Long ago and far away, when I was 13 or 14, I joined the judo club at the Y and got my first gi. In many martial arts, the players wear a gi, an outfit with pajama-like pants, a jacket, and a belt. Often-times the whole getup is white; but some disciples use a color, like blue. And some dojos add their logo, while others do not. The weight of the jacket also varies. In disciplines like karate, where grabs are not part of the practice, the fabric is quite light. In judo, the jacket is a heavy weave, with a reinforced collar suitable for pulling and twisting as part of a throw.
After a few years off from judo, I wore my gi again at my university’s judo club. It felt great to be back on the mat, back in the gear, sweating up a storm. But then I graduated, got a full-time job, and got older. Off and on, I trained in new arts or self-defense systems; but none called for a gi. And a part of me missed that, like it missed bowing to my partner, bowing onto the mat, calling the teacher sensei or sifu. All those markers that tell me, ‘now you are putting your day-to-day worries aside, and focusing all your energy here’.
So when I started Aikido classes two months ago, suiting up and bowing in made me feel at home in an otherwise unfamiliar arena. My heavy gi also gave me away as a former judoka, and acted as an ice-breaker for students showing friendly curiosity about my martial arts background. The degree to which the two disciplines differ, given their shared origin, surprised me.
In an odd way, wearing a gi that fit my old practice rather than the new one helped me give myself permission to be a beginner. It helped me let go of trained instincts about how I move, how I hold my hands, connect with my partner. All of these are different for Aikido; and none felt intuitive. Even rolls and falls, the aspects I expected to be most familiar, are different.

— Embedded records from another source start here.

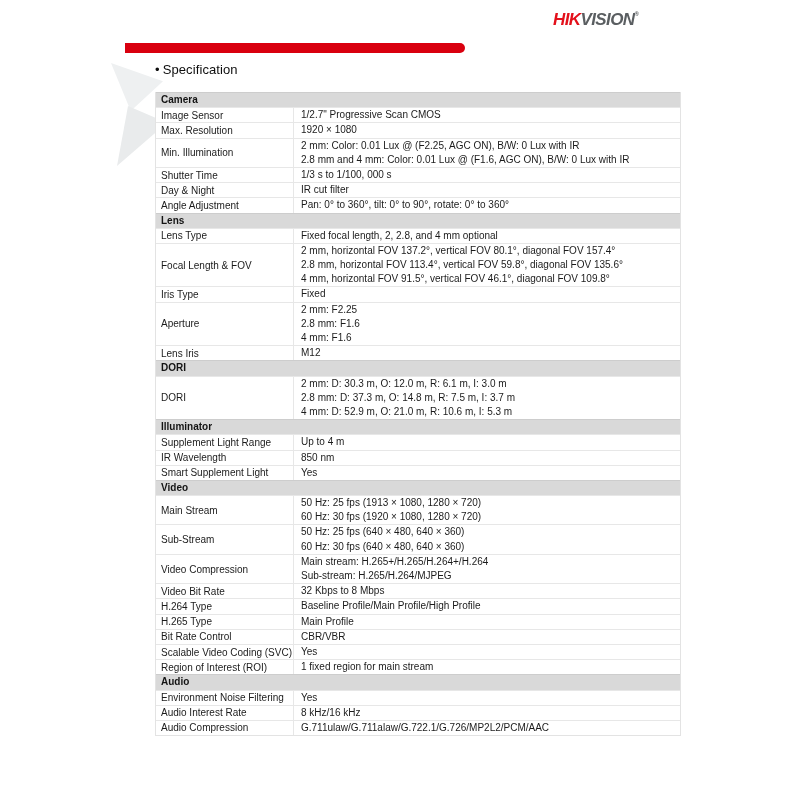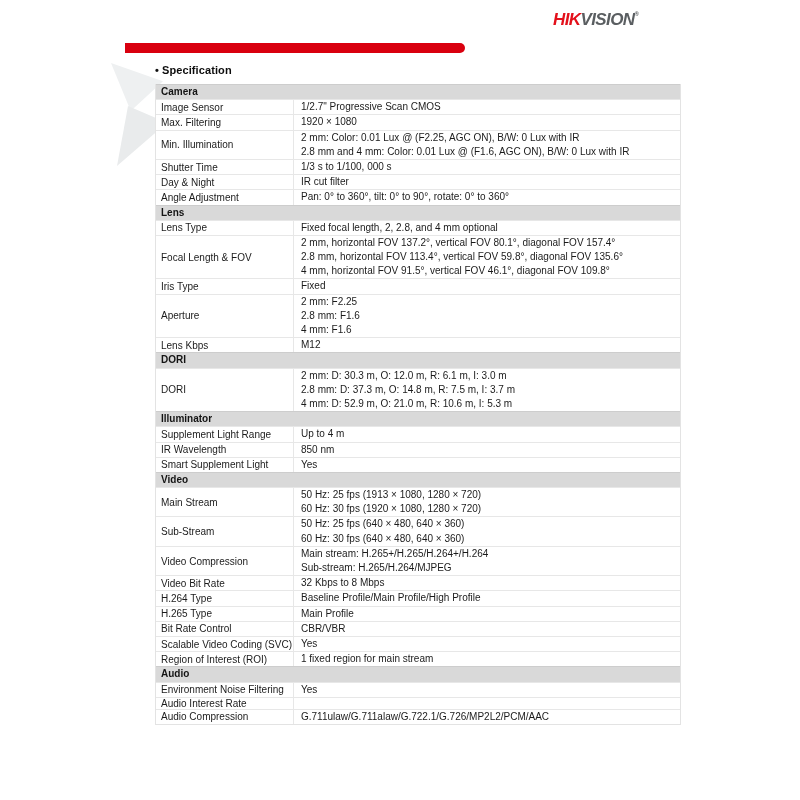"• Specification" .title { font-size: 11px -> 13px; font-weight: bold -> normal; margin-bottom: 8px -> 16px }
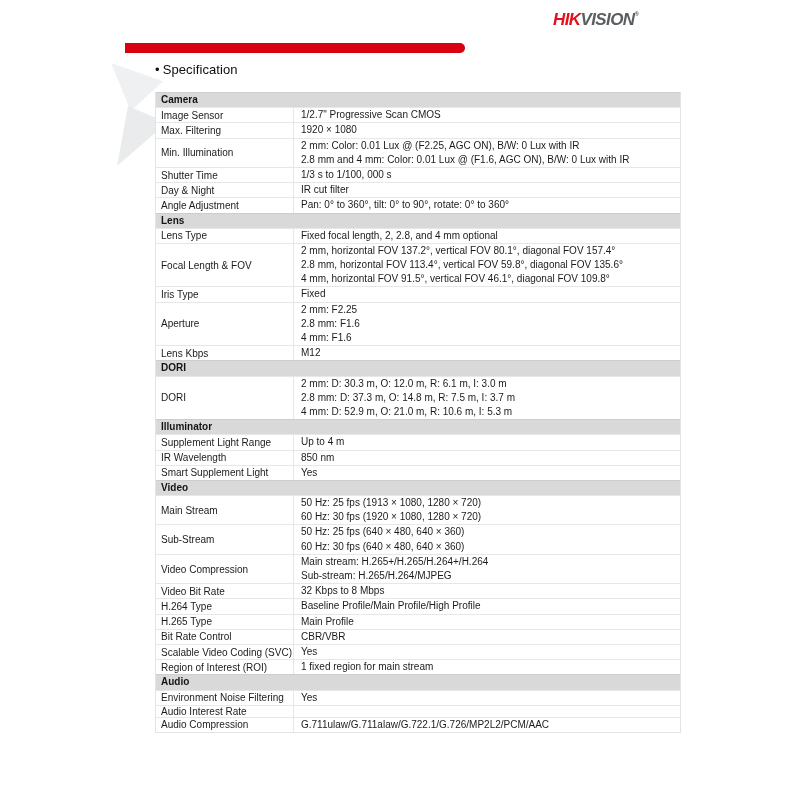"Max. Filtering" div.cell-label { text: Filtering -> Resolution }
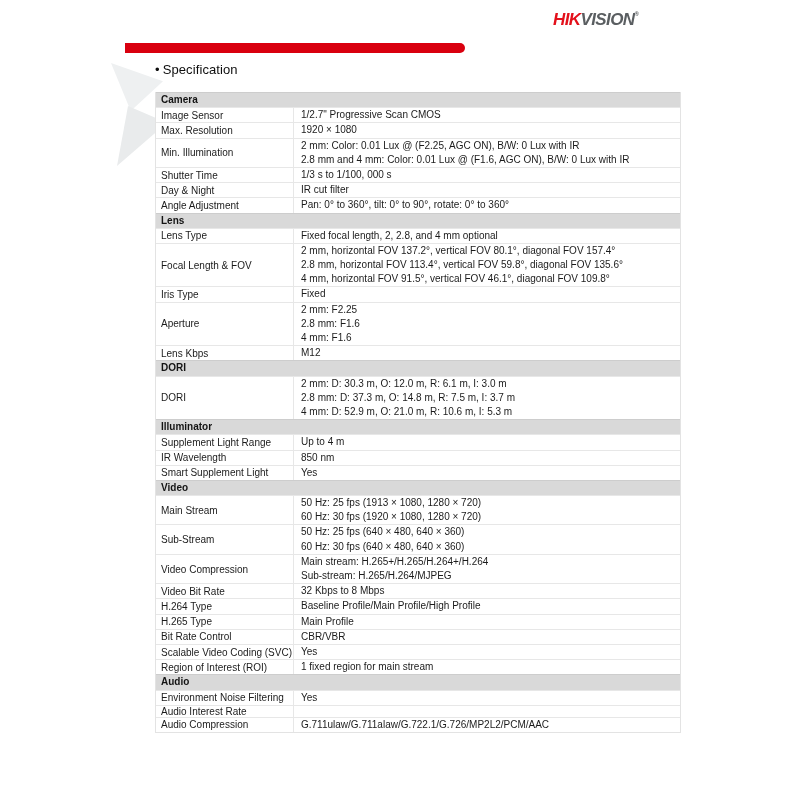"Lens Kbps" div.cell-label { text: Kbps -> Iris }
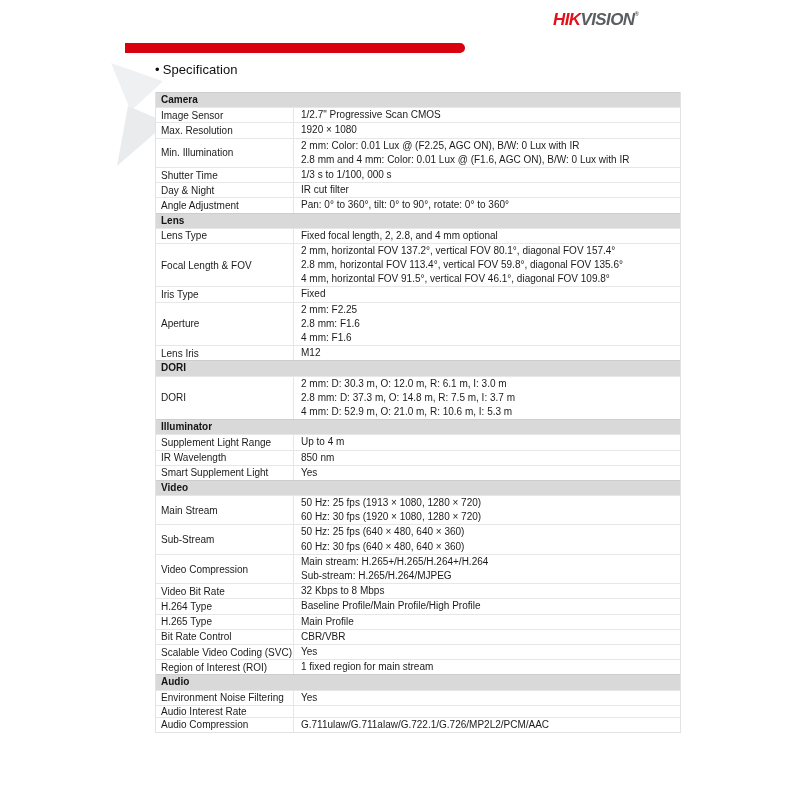"8 kHz/16 kHz" div.cell-value { html: none -> <div> <div>8 kHz/16 kHz</div> </div> }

My familiar gi, and the white belt I saved from my first months in judo, reminded me that I had been a beginner once before, had known as little about judo then as I do about Aikido now. I resisted the urge to get a new, bright white and light-weight gi to match my fellow students. Before spring rolls around and temperatures in the dojo rise again, I will make the transition. Until then, I’m just enjoying the heck out of suiting up and bowing in, with my old gi and my beginner’s mind on.